Chacun sait d’ailleurs ce que cet enfant vient dire et à quelle identité il s’adresse. « Mon royaume n’est pas de ce monde » : cela semble assez clair.
«Allez prendre des informations exactes sur le petit enfant. Quand vous l’aurez trouvé, faites-le-moi savoir, afin que j’aille moi aussi l’adorer» 3
Les polémiques sont largement portées par des élus à qui l’affaire sert de brosse à reluire. Or le moins que l’on puisse dire c’est que le rôle que tiennent les responsables dans le récit évangélique est peu reluisant, du début à la fin. Entre les autorités de Bethléem incapables de loger le flux de migrants4 et la puissance romaine lâchement acoquinée avec les élites locales corrompues, on trouve la figure du roi Hérode, responsable du massacre des Innocents et de la Fuite en Egypte, laquelle est là pour rappeler aux croyants chrétiens un commandement vétéro-testamentaire constant5 : aimer et accueillir l’étranger en se souvenant que l’on a soi-même été étranger.
Même la présence des Rois n’autorise pas les politiques à fouler le sol de l’étable avec leurs Weston. Ceux qui étaient originellement des mages venus d’ailleurs n’ont été transformés en rois que bien plus tard (en gros : après l’effondrement de l’empire romain et dans le contexte historique de l’apparition de nouveaux royaumes). Bref rien à voir avec une identité politique et encore moins nationale ou française.
Même Napoléon, restaurateur tout politique de la religion catholique en France6 parce qu’elle lui semblait constitutive de l’identité française7, même lui qui n’hésitait guère à l’instrumentaliser autant que cela lui était utile et au-delà du raisonnable, même lui prit néanmoins bien soin de la cantonner dans les édifices qu’il lui avait rendus.
La seule crèche qu’on lui connaisse, conservée à Ajaccio, fut fort probablement un cadeau fait par le Premier consul à ses cousins corses en 1802. Et de surcroît, loin de la légende bien improbable qui en fit un objet pieusement rapporté d’Egypte, elle proviendrait d’Allemagne selon les experts. Ce qui ne lui enlève rien.

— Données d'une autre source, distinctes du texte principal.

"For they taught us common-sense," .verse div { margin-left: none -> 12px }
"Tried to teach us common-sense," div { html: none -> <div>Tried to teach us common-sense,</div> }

Une grosse centaine d’églises françaises portent, pour une raison ou une autre, sur leurs frontons, des inscriptions républicaines datant de fort longtemps et auxquelles chacun a fini par s’habituer.
Ni citoyen israélien, ni colon en Cisjordanie, ni réfugié palestinien, autre polémique absurde quoique rituelle.
Matthieu, 2 : 8.
Même si Joseph et Marie n’étaient évidemment pas des migrants au sens défini par l’ONU, ils n’étaient pas là en touristes mais dans le cadre d’une opération conduite par les pouvoirs publics avec sans doute un brin de désinvolture.
Deutéronome 10:19 ; Exode 22:21 ; Lévitique 19:34 et – pour des conséquences très concrètes en droit civil : Ézéchiel 47:22.
« Nous devons nous souvenir qu’après Dieu, c’est à Napoléon principalement qu’est dû le rétablissement de la religion dans ce grand royaume de France » (Pie VII).
« Je suis catholique parce que mon père l’était et que c’est la religion de la France » (Napoléon à lord Ebrington, le 8 décembre 1814, sur l’île d’Elbe). Cela mérite bien d’avoir son santon commercialisé par l’honorable maison TRUFFIER-DOUZON, à Gréoux-les-Bains (Alpes-de-Haute-Provence) et chez quelques autres santonniers.